5. Strings, bytes and bytearray

In Python 3.X there are three string types: str is used for Unicode text (including ASCII), bytes is used for binary data (including encoded text), and bytearray is a mutable variant of bytes.

Files work in two modes: text, which represents content as str and implements Unicode encodings, and binary, which deals in raw bytes and does no data translation.

  • UTF-8 is the standard text encoding in Python, Linux, and HTML.

    Ken Thompson and Rob Pike, whose names will be familiar to Unix developers, designed the UTF-8 dynamic encoding scheme one night on a placemat in a New Jersey diner. It uses one to four bytes per Unicode character:

    • One byte for ASCII

    • Two bytes for most Latin-derived (but not Cyrillic) languages

    • Three bytes for the rest of the basic multilingual plane

    • Four bytes for the rest, including some Asian languages and symbols

    cafe = 'café'
    
    # len() function on string counts Unicode characters, not bytes:
    len(cafe)  # 4
    
    cafe_bytes = cafe.encode()  # b'caf\xc3\xa9'
    
    # len() returns the number of bytes:
    len(cafe_bytes)  # 5
    
    cafe_text = cafe_bytes.decode()  # 'café'
  • Strings are created by enclosing characters in matching single, double, or triple quotes:

    'Snap'
    "Crackle"
    "'Nay!' said the naysayer. 'Neigh?' said the horse."
    'The rare double quote in captivity: ".'
    '''Boom!'''
    """Eek!"""
  • Triple quotes are very useful to create multiline strings, like this classic poem from Edward Lear:

    poem = '''There was a Young Lady of Norway,
        Who casually sat in a doorway;
        When the door squeezed her flat,
        She exclaimed, "What of that?"
        This courageous Young Lady of Norway.'''
    print(poem)
    There was a Young Lady of Norway,
        Who casually sat in a doorway;
        When the door squeezed her flat,
        She exclaimed, "What of that?"
        This courageous Young Lady of Norway.
    # the line ending characters, and leading or trailing spaces are preserved as below:
    'There was a Young Lady of Norway,\n    Who casually sat in a doorway;\n    When the door squeezed her flat,\n    She exclaimed, "What of that?"\n    This courageous Young Lady of Norway.'
  • Escape with \, combine by using +, duplicate with *

    hi = 'Na ' 'Na ' 'Na ' 'Na ' \ # literal strings (not string variables) just one after the other
        + 'Hey ' * 4 \
        + '\\' + '\t' + 'Goodbye.'
    print(hi)  # Na Na Na Na Hey Hey Hey Hey \	Goodbye.
  • Python has a few special types of strings, indicated by a letter before the first quote.

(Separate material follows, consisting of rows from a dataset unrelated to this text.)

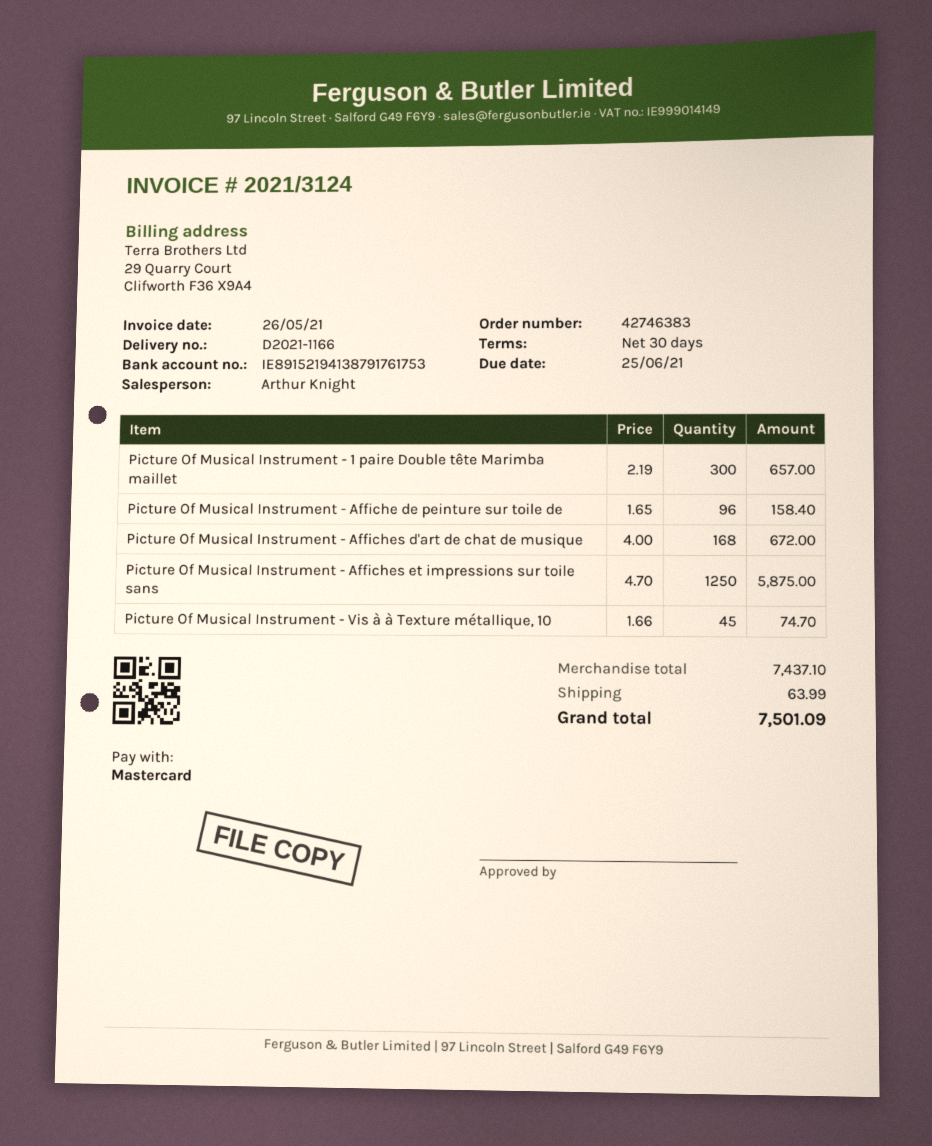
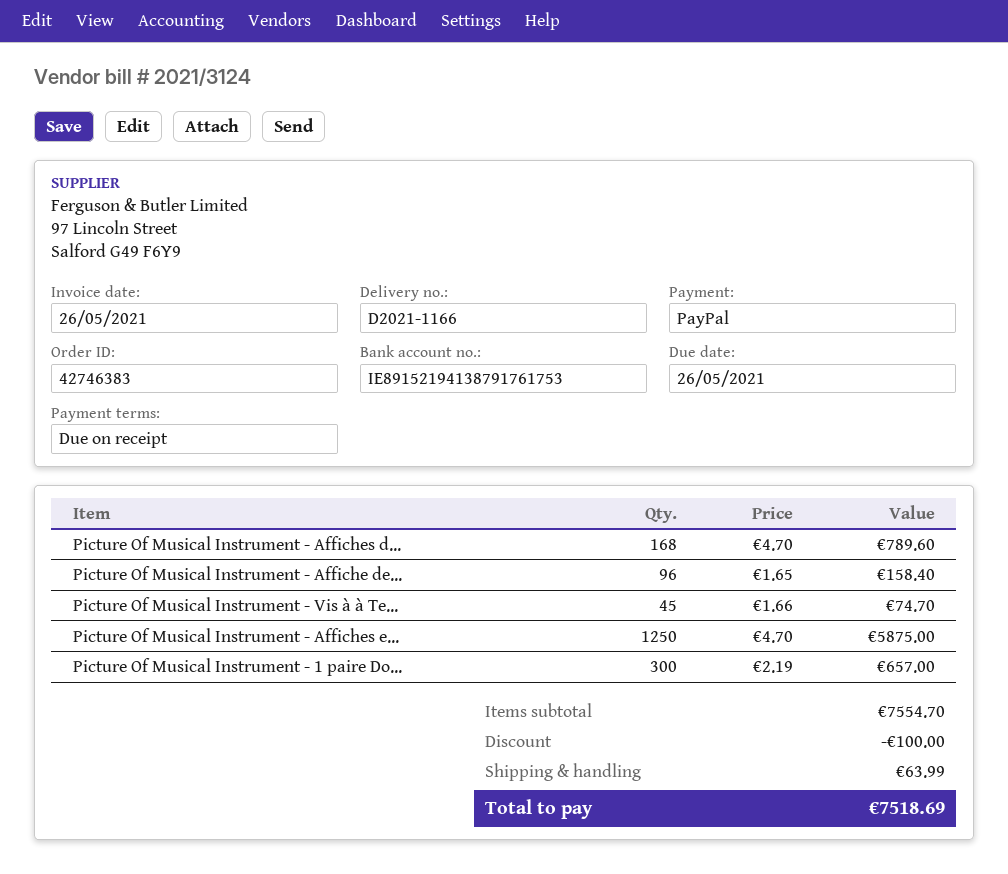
payment terms: 30 days -> on receipt
due date: 2021-06-25 -> 2021-05-26
payment method: Mastercard -> PayPal
Picture Of Musical Instrument - Affiches d'art de chat de musique: 168 x 4.00 = 672.00 -> 168 x 4.70 = 789.60
subtotal: 7437.10 -> 7554.70
discount: none -> 100.00
total: 7501.09 -> 7518.69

    • f or F starts an f-string, used for formatting.

      thing = 'wereduck'
      place = 'werepond'
      print(f'The {thing} is in the {place}')  # 'The wereduck is in the werepond'
    • r or R starts a raw string, used to prevent escape sequences in the string.

      info = r'Type a \n to get a new line'  # info = 'Type a \\n to get a new line'
      # raw string does not undo any real (not `\n`) newlines:
      poem = r'''Boys and girls, come out to play.
      The moon doth shine as bright as day.'''  # 'Boys and girls, come out to play.\nThe moon doth shine as bright as day.'
      print(poem)
      Boys and girls, come out to play.
      The moon doth shine as bright as day.
    • fr (or FR, Fr, or fR), the combination, that starts a raw f-string.

      hello = 'Hello'
      world = '世界'
      print(fr'{hello}, {world}!')  # Hello, 世界!
    • u starts a Unicode string, which is the same as a plain string.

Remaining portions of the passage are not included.